Forevermore after that, all files that you copy onto the drive are
automatically encrypted. That encrypted container can be opened on other
PCs including not just Windows 7 but XP and Vista, by entering the drives
passphrase. Unfortunately, files can't be updated or added when you are
working on an XP or Vista PC. Those are read-only platforms for BitLockerToGo.
Also, BitLockerToGo doesn't work on non-Windows devices at all. 

A free solution like BitLockerToGo makes it easy for individuals to protect
their own USB drives. That helps businesses reduce data leakage by setting
group policies that mandate encryption whenever data is copied onto a USB
drive. Basically you can stop data from being copied onto a drive in
unencrypted format. Here again BitLockerToGo pales next to third-party
best of breed, portable data protection products. For example, BitLockerToGo 
can't encrypt and it can't prevent data from leaking onto other kinds of
media like CDs, DVDs. And it also can't deliver robust FIPS-certified hardware
encryption like some other secure USB drives can.

Next let's talk about Volume Shadow Copy. Windows XP introduced system
restore points to roll damaged PCs back to known good earlier states.
Windows 7 actually beefs up that restore capability with Volume Shadow
Copy, VSC. That's a service that automatically and transparently backs up
entire volumes including Windows system files, program files, settings and
user files. This all happens automatically, when you turn on Volume Shadow
Copy. By default, Shadow Copies are created weekly on Windows 7 PCs and
change files are written in their entirety to another partition of the same
hard drive. That's done only when the PC is idol to reduce interference
with the user. If a document has been later on accidentally deleted or it's
corrupted, a user can easily browse his particular PC Volume Shadow Copy to
view and recover individual files. He can also use it to restore the entire
volume. And it's even possible to create a bootable virtual hard drive image with
Volume Shadow Copy. It's best to think of Volume Shadow Copy as an extra
layer of routine protection against data loss, one that costs nothing more
than the disk space that you will set aside for storage. On-the-go workers
can use VSC to recover their own files quickly without Internet
connectivity, without help desk support. However, VSC is not a full-feature
replacement for real time incremental data backup to persistent external
storage. VSC is slightly configurable. For example, copies can be made
daily or monthly or on demand. But shadow copies are created and stored
independently on each PC. They always keep updating themselves so they are
not archived. From a data management perspective that approach won't scale
beyond a handful of PCs.

OK, now for DirectAccess. For those tired of intrusive, hard-to-use VPNs,
Windows 7 Enterprise offers DirectAccess. DirectAccess offers auto
initiated authenticated encrypted IPv6 and IPsecTunnel to securely connect
remote Windows 7 users to resources that are inside your private network.
Those DirectAccess tunnels can terminate either at a Windows Server 2008
gateway that sits at the edge of your network, or an IPv6 Windows Server
2008 that sits behind that gateway somewhere inside your network. Here's
the catch. To achieve this transparent, always-on secure access, a direct
access server has to be installed on Windows Server 2008, with at least two
public routable network adapters.
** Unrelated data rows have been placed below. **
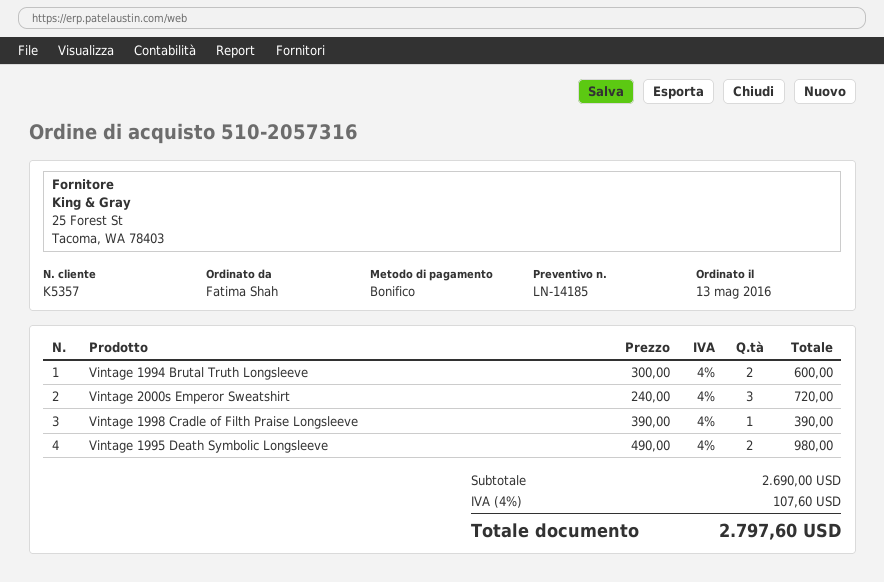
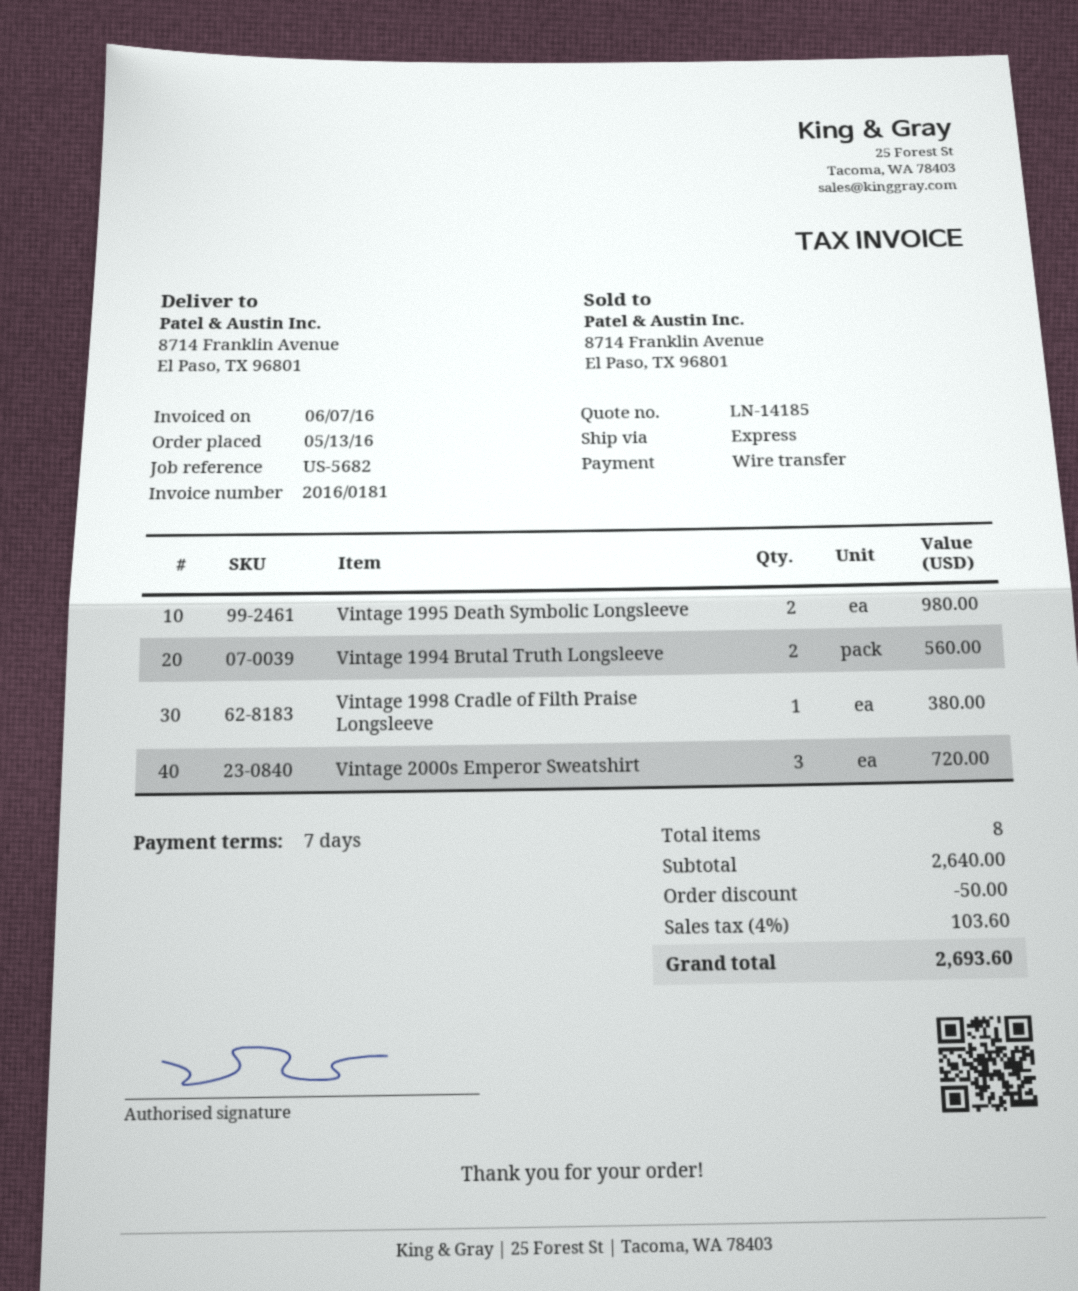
Vintage 1994 Brutal Truth Longsleeve: 2 for 600.00 -> 2 for 560.00
Vintage 1998 Cradle of Filth Praise Longsleeve: 1 for 390.00 -> 1 for 380.00
subtotal: 2690.00 -> 2640.00
discount: none -> 50.00
tax: 4% = 107.60 -> 4% = 103.60
total: 2797.60 -> 2693.60

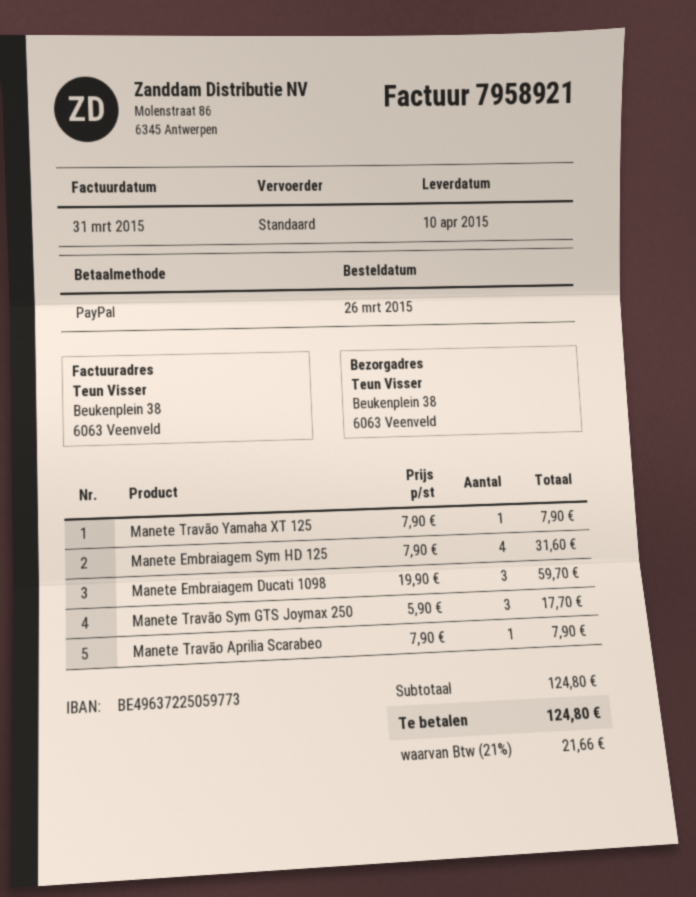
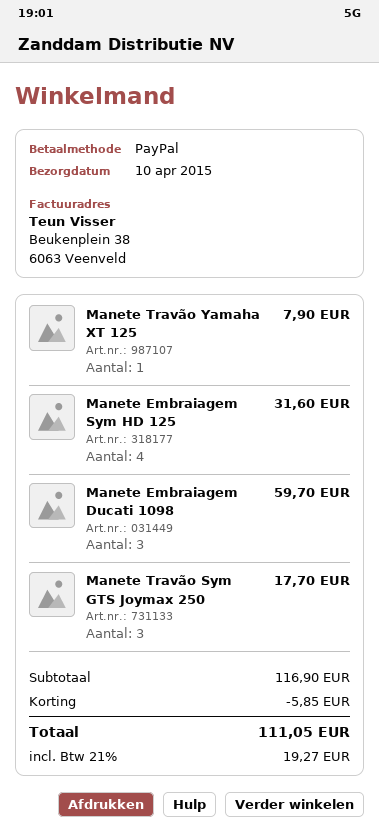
Manete Travão Aprilia Scarabeo: 1 for 7.90 -> none
subtotal: 124.80 -> 116.90
discount: none -> 5.85
tax: 21% = 21.66 -> 21% = 19.27
total: 124.80 -> 111.05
Furthermore, your network must be at
least somewhat IPv6 capable. If you haven't started IPv6 net yet, don't
worry about it. If you have though, you might recognize the next
requirement is that you have to have an IPv6 DNS namespace and address
prefix, for all remotely accessible resources. You also will need to have
public routable IPv6 addresses, for every single remote Windows 7 client.
The one saving grace is that DirectAccess can tunnel IPv6 inside IPv4 or
actually inside SSL in order to traverse subnets that are out in the
internet, that don't support IPv6 yet.

If all that network plumbing wasn't hard enough DirectAccess authentication
is pretty good, but it's based on machine certificates in combination with
user credentials, like domain passwords and smart cards. What this means is that
every remote user must run Windows 7 on a machine that has been joined to
your domain and has been issued its own digital certificate. Wow. Aren't
you glad you asked? If you can pull all this off, DirectAccess does offer
some interesting benefits. When users are offsite, DirectAccess provides
no fuss over-the-air data protection all the time even surviving mobile
roaming and network address translation, things that are pretty much on
traditional VPNs. When users are on site, DirectAccess automatically steps
out of the way, allowing unencrypted access to resources inside your
network. However, you must be comfortable using Windows Server 2008 as your VPN
gateway, because there aren't any third-party vendors that sell DirectAccess
capable, VPN Concentrator, or Firewall appliance.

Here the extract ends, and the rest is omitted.